Personal information
- Date of birth: 23 June 1996 (age 30)
- Place of birth: Adenau, Germany
- Height: 1.75 m (5 ft 9 in)
- Position: Defender

Team information
- Current team: Manchester City
- Number: 27

Youth career
- SV Reifferscheid
- 0000–2012: SC 07 Bad Neuenahr

Senior career*
- Years: Team / Apps / (Gls)
- 2012–2013: SC 07 Bad Neuenahr / 12 / (0)
- 2013–2017: Bayer Leverkusen / 59 / (6)
- 2017–2021: SC Freiburg / 86 / (9)
- 2022–2024: FC Rosengård / 36 / (16)
- 2025–: Manchester City / 22 / (6)

International career^{‡}
- 2012: Germany U17 / 5 / (3)
- 2013–2015: Germany U19 / 11 / (2)
- 2014–2016: Germany U20 / 10 / (1)
- 2025–: Germany / 15 / (0)

= Rebecca Knaak =

German footballer (born 1996)

Rebecca Knaak (/de/; born 23 June 1996) is a German professional footballer who plays as a defender for Women's Super League club Manchester City and the Germany national team.

==Club career==
Knaak begun her professional career at the age of 15, where she received a professional contract with SC 07 Bad Neuenahr, where she had played in their youth setup. She played once for the second team in the 2. Bundesliga when she came on as a substitute in a 2–2 draw against 1. FFC Niederkirchen. She would make her Bundesliga debut on 28 October 2012 in a goalless draw against VfL Sindelfingen, coming on as a substitute in the 88th minute for Rachel Rinast.

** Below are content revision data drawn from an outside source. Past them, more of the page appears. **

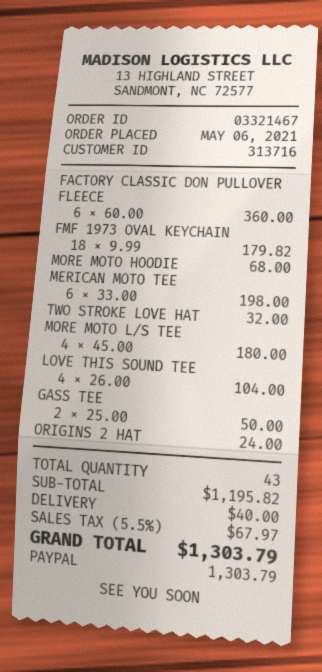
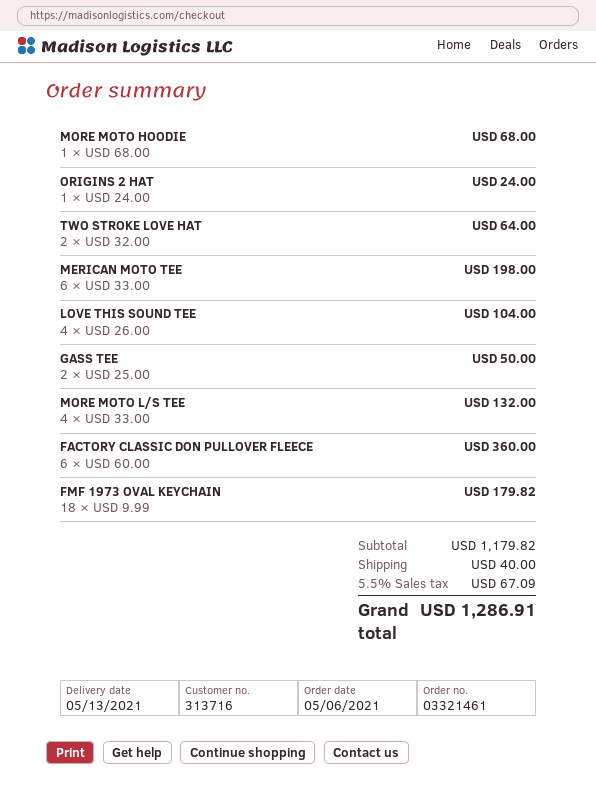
order number: 03321467 -> 03321461
TWO STROKE LOVE HAT: 1 x 32.00 = 32.00 -> 2 x 32.00 = 64.00
MORE MOTO L/S TEE: 4 x 45.00 = 180.00 -> 4 x 33.00 = 132.00
subtotal: 1195.82 -> 1179.82
tax: 5.5% = 67.97 -> 5.5% = 67.09
total: 1303.79 -> 1286.91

For the 2013–14 season, Knaak signed a contract with Bayer Leverkusen. On 16 November 2014, she scored her first league goal in a 5–1 win against SC Freiburg. On 2 March 2017, Knaak announced her move to league rivals SC Freiburg.

In January 2022, it was announced that Knaak will sign with Damallsvenskan club FC Rosengård, signing a three-year contract with them. In her first season at FC Rosengård, she won the league and cup double with the team. Knaak scored her first goal in the Damallsvenskan in a 2–0 win against BK Häcken.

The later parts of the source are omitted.